CNN: Ladies Nag Obama about Lack of Women's Jobs
Liberal feminists claim that President Obama's administration will not have enough female representation and that the job creation part of his stimulus plan will favor men.
But on CNN's Newsroom, lack of the feminist perspective certainly wasn't an issue Jan. 23. In fact, it was the only voice viewers heard.
Newsroom host Kyra Phillips introduced Christine Romans' estrogen-dominated segment which included feminists complaining about Obama. Romans mentioned that six cabinet positions out of 21 have gone to women, yet liberal feminist groups like National Organization for Women (NOW) and The New Agenda were “disappointed.”
“We had high hopes for president-elect Obama going into this, and uh, it's been very discouraging,” Amy Siskind, co-founder of The New Agenda.

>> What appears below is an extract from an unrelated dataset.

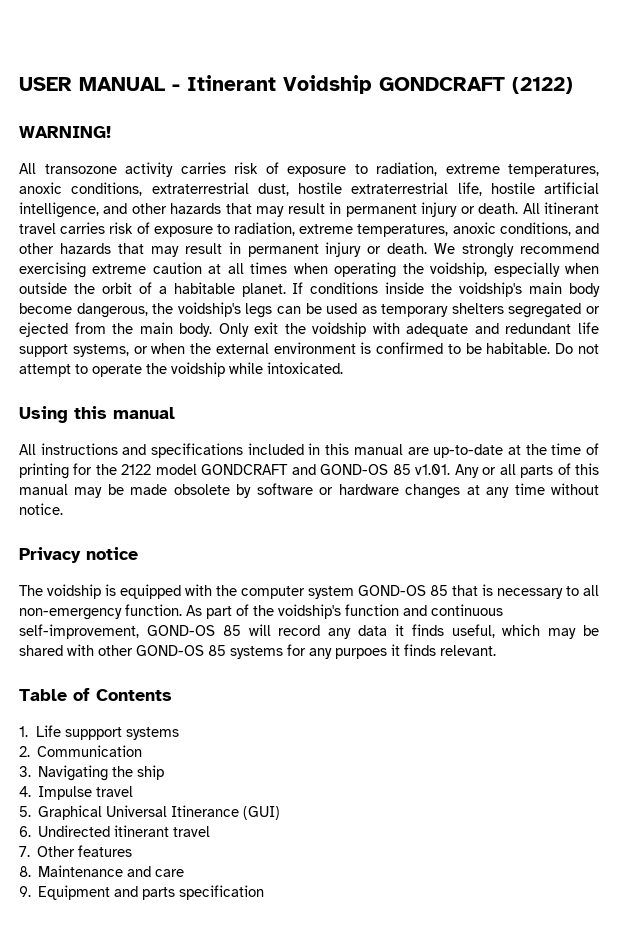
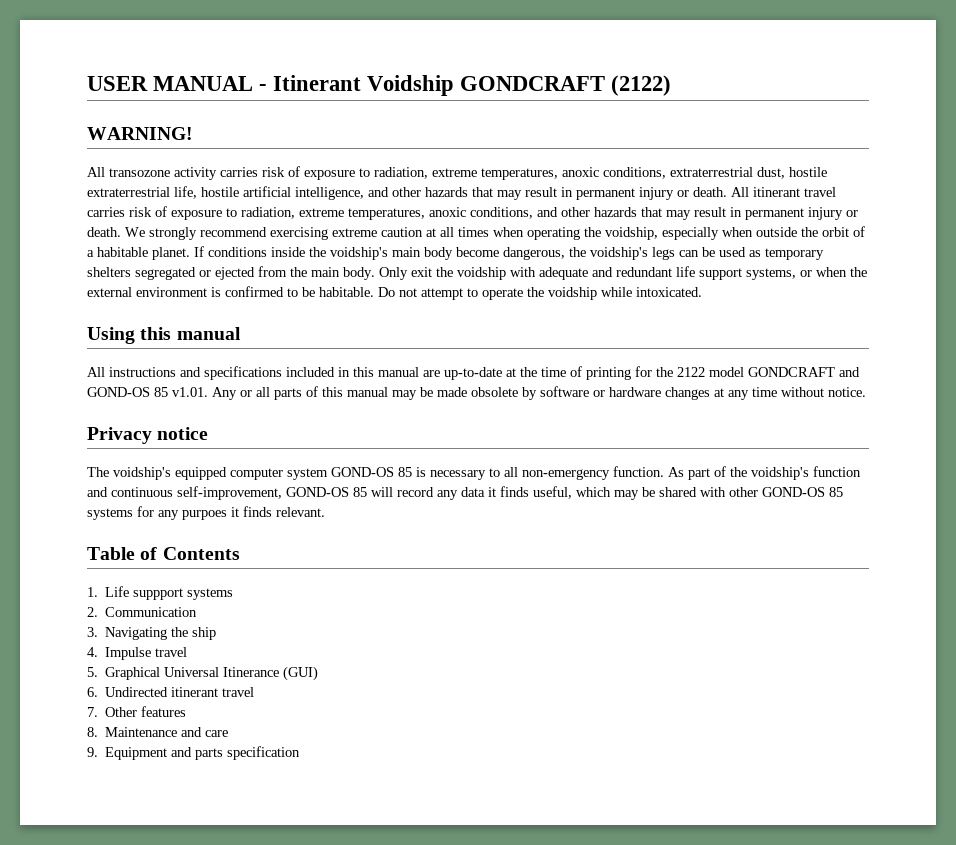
- The voidship is equipped with the computer system GOND-OS 85 that is necessary to all non-emergency function.
+ The voidship's equipped computer system GOND-OS 85 is necessary to all non-emergency function.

The New Agenda promotes liberal policies including what amounts to an affirmative action policy for women. Its Web site states that the group is “working towards parity [for women] in the government and in the workplace.” The New Agenda also aims to “increase the number of women in high-level appointments” because there is a “grave imbalance,” citing the “reduction in female Supreme Court justices.”
Romans chimed in with statistics that only fueled Siskind's fire: “Women are 52 percent of the population, and 54 percent of voters. And 56 percent of women, voted for this president.”
“We're clearly not getting the, uh respect or the amount of power that the women in this country deserve and it just shows you that Obama does not take this constituency very seriously,” Siskind said.
Romans also brought up worries that Obama's jobs creation efforts will focus on men without mentioning that the unemployment rate for men is much higher than for women: “[T]here is also a nagging concern that men will be favored in the 3.7 million jobs Obama wants to create,” Romans said. “Jobs building bridges and roads, alternative energy, and health care technology, fields dominated by men.”
Feminist author Naomi Wolf responded critically saying, “What he [Obama] could certainly do is make sure that his policy advisors, um invest as much in hospitals and schools and um, the kinds of sectors where women predominate.” Wolf is an Obama supporter and the co-founder of the American Freedom Campaign.
The case for more concentration of women's jobs was also undermined near the end of the segment when Romans mentioned Obama's own estimate that about 40 percent (more than 1.5 million of 3.7 million) of his job creation plan would be for women.
Erin Brown is an intern at the Culture and Media Institute, a division of the Media Research Center.